En un trino, mezquino como el que más, Humberto de la Calle me acusa de quedarme “calladito” frente a las solicitudes del Gobierno de levantar órdenes de captura, porque, según él, protejo los intereses de compra de tierras.
Y seguiré calladito, porque me comprometí a la prudencia como miembro de la delegación gubernamental en las negociaciones con el Eln…, y voy a cumplir, sin dejarme retar por quienes ayer me descalificaron como “enemigo de la paz” y hoy me descalifican, por lo contrario, en una especie de venganza porque no participé en un proyecto que traicionó lo ofrecido, y hoy lo hago con un Gobierno que, a pesar de mis diferencias, está cumpliendo lo ofrecido.

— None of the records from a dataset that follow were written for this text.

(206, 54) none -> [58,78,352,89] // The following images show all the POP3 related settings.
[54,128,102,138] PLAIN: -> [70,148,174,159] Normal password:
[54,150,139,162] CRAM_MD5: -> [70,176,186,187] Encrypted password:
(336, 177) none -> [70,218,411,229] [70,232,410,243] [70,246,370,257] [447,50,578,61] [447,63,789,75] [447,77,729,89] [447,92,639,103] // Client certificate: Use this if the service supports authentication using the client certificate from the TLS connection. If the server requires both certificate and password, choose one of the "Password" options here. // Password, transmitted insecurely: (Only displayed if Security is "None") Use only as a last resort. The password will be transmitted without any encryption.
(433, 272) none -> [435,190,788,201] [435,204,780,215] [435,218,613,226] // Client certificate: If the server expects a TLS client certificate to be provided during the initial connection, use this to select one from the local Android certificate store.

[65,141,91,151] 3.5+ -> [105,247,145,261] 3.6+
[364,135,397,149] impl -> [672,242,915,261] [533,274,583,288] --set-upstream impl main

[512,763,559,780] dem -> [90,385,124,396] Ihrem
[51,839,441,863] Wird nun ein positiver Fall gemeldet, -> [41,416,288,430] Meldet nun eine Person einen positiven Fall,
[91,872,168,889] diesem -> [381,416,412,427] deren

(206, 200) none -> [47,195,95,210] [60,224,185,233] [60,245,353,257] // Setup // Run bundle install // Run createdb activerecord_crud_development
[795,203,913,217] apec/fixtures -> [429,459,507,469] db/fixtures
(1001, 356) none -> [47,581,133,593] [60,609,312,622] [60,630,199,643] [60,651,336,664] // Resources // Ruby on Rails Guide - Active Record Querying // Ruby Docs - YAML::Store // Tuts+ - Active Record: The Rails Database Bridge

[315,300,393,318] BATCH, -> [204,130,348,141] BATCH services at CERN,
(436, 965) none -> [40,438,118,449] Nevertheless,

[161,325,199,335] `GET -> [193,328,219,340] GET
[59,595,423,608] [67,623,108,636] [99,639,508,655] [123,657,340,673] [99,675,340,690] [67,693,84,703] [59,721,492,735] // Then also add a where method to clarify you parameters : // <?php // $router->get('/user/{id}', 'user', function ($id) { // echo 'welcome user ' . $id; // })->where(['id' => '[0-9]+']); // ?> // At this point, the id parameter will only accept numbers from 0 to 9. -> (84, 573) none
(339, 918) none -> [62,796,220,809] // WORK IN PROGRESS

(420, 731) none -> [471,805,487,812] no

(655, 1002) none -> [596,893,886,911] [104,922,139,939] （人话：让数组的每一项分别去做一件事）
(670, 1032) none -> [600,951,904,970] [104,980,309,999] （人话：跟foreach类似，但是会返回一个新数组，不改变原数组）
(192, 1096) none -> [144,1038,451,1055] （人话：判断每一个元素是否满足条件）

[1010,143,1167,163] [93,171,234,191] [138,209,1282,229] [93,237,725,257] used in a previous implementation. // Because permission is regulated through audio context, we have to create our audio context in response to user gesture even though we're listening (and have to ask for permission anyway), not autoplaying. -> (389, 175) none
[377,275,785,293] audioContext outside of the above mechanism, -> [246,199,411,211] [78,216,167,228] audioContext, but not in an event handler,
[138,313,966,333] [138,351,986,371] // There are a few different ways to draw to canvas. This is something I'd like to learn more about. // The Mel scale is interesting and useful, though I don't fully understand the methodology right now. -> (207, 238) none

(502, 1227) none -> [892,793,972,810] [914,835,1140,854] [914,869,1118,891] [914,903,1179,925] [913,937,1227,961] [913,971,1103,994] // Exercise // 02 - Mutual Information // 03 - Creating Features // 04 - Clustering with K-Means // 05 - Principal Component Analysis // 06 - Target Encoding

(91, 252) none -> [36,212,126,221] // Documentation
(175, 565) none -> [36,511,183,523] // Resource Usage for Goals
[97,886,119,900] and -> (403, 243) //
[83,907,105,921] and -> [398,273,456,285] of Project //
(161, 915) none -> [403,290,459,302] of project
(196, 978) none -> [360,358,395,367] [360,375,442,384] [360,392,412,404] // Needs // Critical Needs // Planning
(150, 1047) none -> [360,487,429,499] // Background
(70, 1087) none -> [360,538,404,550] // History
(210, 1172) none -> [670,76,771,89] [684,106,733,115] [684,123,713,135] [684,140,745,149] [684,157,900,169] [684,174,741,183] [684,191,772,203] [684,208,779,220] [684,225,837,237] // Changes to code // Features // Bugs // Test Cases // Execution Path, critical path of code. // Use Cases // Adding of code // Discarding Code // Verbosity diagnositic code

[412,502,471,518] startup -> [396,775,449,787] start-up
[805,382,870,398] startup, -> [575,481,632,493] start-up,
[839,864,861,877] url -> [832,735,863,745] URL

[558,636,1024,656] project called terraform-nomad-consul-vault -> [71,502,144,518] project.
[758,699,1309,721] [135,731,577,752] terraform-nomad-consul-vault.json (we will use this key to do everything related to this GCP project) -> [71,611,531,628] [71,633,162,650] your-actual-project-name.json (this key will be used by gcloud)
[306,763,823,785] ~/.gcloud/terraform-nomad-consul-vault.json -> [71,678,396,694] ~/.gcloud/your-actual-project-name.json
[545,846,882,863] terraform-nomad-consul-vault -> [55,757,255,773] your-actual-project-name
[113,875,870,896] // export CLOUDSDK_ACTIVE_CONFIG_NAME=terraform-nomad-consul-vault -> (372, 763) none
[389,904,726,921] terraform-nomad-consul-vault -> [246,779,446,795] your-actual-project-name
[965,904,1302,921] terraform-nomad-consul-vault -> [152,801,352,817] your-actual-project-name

Prudencia, la que “hace verdaderos sabios”, esencial en unas negociaciones tan sensibles para las partes, el Gobierno en representación de los colombianos, y el Eln como la “otra parte” porque siento lo de “contraparte” como expresión de confrontación, y en lugar de confrontarnos y seguir dividiendo al país entre amigos y enemigos de la paz, esta mesa debe unir esfuerzos para entusiasmar a los colombianos con una paz real y realizable.
Una de las grandes dificultades de avanzar es, precisamente, hacerlo en medio de un país escéptico o totalmente descreído, con apenas una rayita de esperanza, porque si el proverbio no miente, “es lo último que se pierde”, pero con alta indiferencia derivada del escepticismo y la incredulidad, de la realidad de violencia.
¿Qué ha faltado, si la paz es anhelo nacional, el “dogma” que debería movilizar al país, el centro de ese “acuerdo sobre lo fundamental” que sigue pendiente?
No me resigno a pensar que el país se haya acostumbrado a la violencia -nadie lo hace- pero sí se acostumbró a que, gobierno tras gobierno, la paz se negocia, se frustra, se vuelve a negociar, se firma, está en leyes, en decretos “fast track”, en acuerdos que reclaman haberla alcanzado “estable y duradera”; está en comisiones, instituciones y hasta en museos, pero no está en las calles de las ciudades, no está en los campos, no está en la vida de las personas.
El país perdió la confianza y, como en las traiciones amorosas, la confianza está hecha de cristal fino y no se pega con “súper bonder”; hay que volverla a construir, volver a soplarla con delicadeza para darle forma en el horno de fundición.
La confianza es hija de la prudencia y la prudencia lo es de la buena fe. No es a la “topa tolondra” ni con técnicas engañosas como los artesanos de la islita de Murano, frente a Venecia, hacen maravillas de cristal que venden a los turistas; es con infinita prudencia y de cara a sus clientes sorprendidos. No es a la topa tolondra como se negocia el cese de la violencia ni como se construye la paz, dos cosas diferentes, pues la paz no es solo el silencio de las armas; la paz apenas se asoma cuando callan los fusiles.
Devolverle la confianza a Colombia a partir de la prudencia como práctica de negociación y de la buena fe como conducta personal y colectiva de las dos delegaciones, es una responsabilidad de la mesa, para mostrar resultados tempranos donde la gente necesita verlos: en las calles y en los campos de Arauca, Catatumbo, Nariño y esa media Colombia profunda y violenta.
Prudencia y buena fe para fortalecer la confianza entre los negociadores, no tanto para evitar malentendidos entre las partes, sino para evitarlos con el país, que no quiere perder su última rayita de esperanza.